From the in 3 shown charging power is clear that the photoconductive drum 1 is charged when supplied with a voltage that is at least as high as a threshold or charge start voltage (ie, -651 volts, -745 volts, -875 volts, or -916 volts), but that it is not charged when it is supplied with a voltage which is smaller than the respective absolute value of the charging start voltage. If the photolei tende drum 1 is charged by the application of a voltage which is greater than the charge start voltage, indicates the potential of the surface of the photoconductive drum 1 a linear relationship with a slope of approximately 1 with respect to the applied voltage, regardless of the conditions of whether the charging roller 8th with the photoconductive drum 1 comes in contact or not, as it is in 3 is shown.

4 shows changes in the aforementioned charging power when the charging roller 8th gradually from the photoconductive drum 1 Will get removed. In this experiment, the charging roller uses 8th the teflon tubes 14 as it is in 2A is illustrated, just as it is in 2 B illustrates a gap 15 with respect to the photoconductive drum 1 exhibit. That is, the thickness of the Teflon tube 14 is considered the maximum gap.

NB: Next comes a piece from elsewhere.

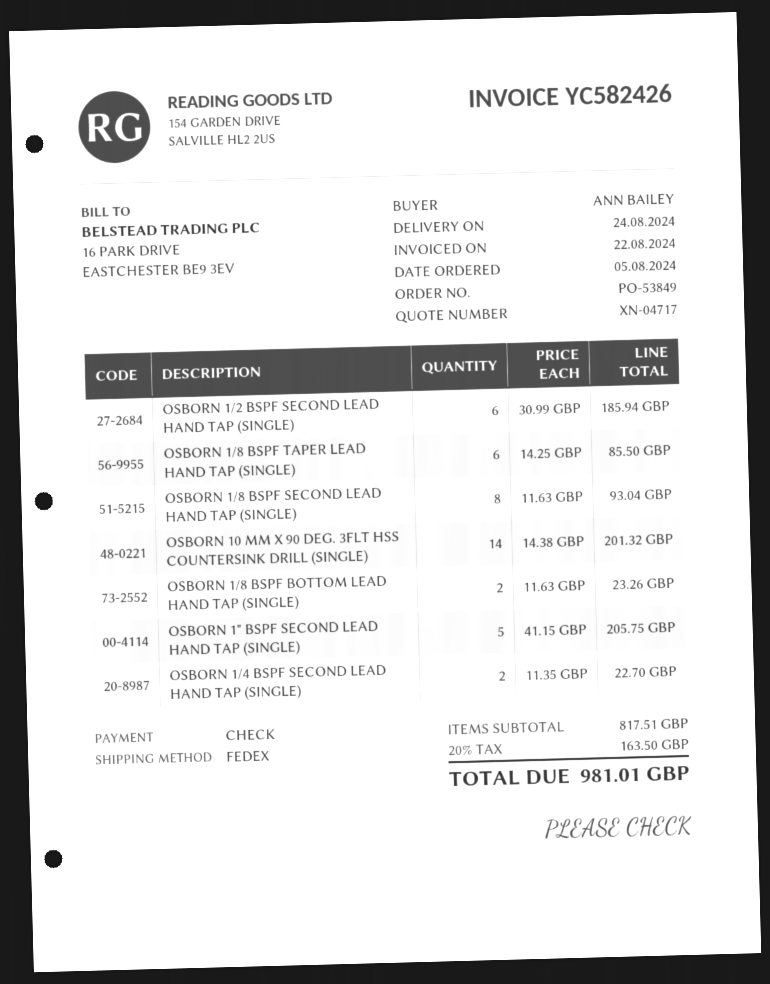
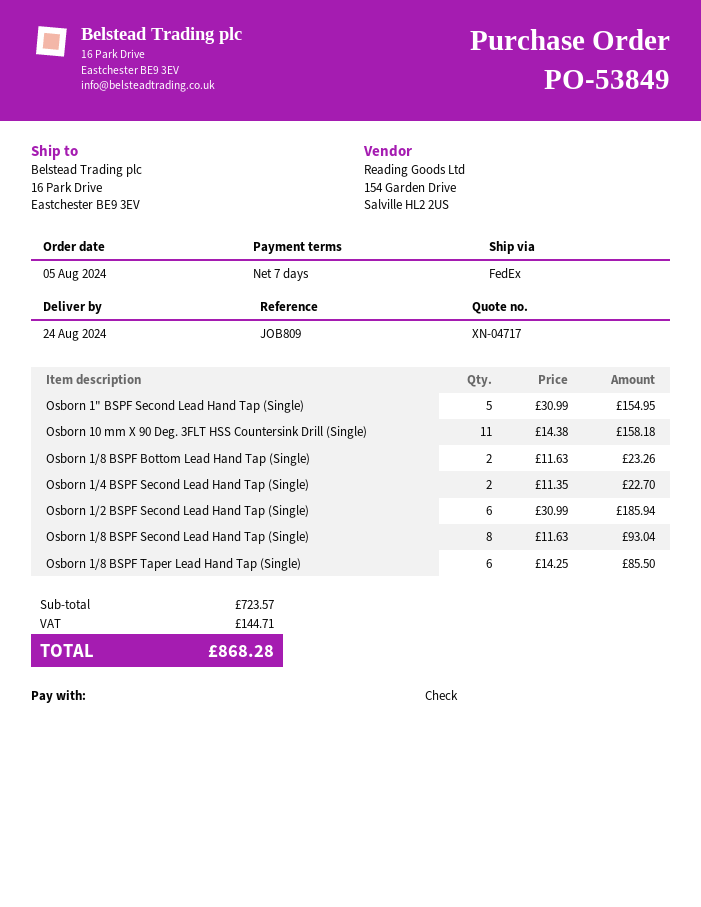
OSBORN 10 MM X 90 DEG. 3FLT HSS COUNTERSINK DRILL (SINGLE): 14 x 14.38 = 201.32 -> 11 x 14.38 = 158.18
OSBORN 1" BSPF SECOND LEAD HAND TAP (SINGLE): 5 x 41.15 = 205.75 -> 5 x 30.99 = 154.95
subtotal: 817.51 -> 723.57
tax: 163.50 -> 144.71
total: 981.01 -> 868.28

Three types of Teflon tubes 14 which differ in thickness from each other (ie 53 μm, 87 μm and 106 μm) were used in the experiment. In all cases where one of these teflon tubes 14 was used, the charging power was measured, which was performed when the DC constant voltage bias to the charging roller 8th was created. The measurement result is in the representation of 4 shown in the measurement result of the case described above, when the gap width 15 is equal to 0, as it is in 3 is shown, also shown.

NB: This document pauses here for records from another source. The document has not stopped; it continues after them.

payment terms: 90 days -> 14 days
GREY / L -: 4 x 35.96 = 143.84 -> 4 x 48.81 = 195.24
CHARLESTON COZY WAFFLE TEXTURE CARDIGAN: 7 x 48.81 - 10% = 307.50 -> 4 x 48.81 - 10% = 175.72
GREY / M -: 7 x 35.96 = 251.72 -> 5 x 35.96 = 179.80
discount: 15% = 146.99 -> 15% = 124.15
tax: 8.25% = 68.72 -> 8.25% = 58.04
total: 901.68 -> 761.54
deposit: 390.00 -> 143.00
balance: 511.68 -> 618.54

From this illustration, it is apparent that the larger the gap, the greater the absolute value of the charge start voltage with an approximately constant slope 15 is. If the gap 15 is smaller than 53 μm, is the change of the charge start voltage with respect to a change of the gap 15 relatively small. However, if the gap 15 greater than 53 microns, have the gap 15 and the charge start voltage has a linear relationship with a certain slope.

This observation can also be deduced from the fact that the discharge law of Paschen in the case when the gap 15 greater than 8 μm (ie, the charge start voltage = 312 volts + 6.2 x the gap) can be approximated linearly. This can also be deduced from a phenomenon in which even in the case of the contact type method having the gap width zero, the discharge was effected even by a range slightly away from the gap portion of the photoconductive drum 1 (ie an area where the gap was greater than 8 μm).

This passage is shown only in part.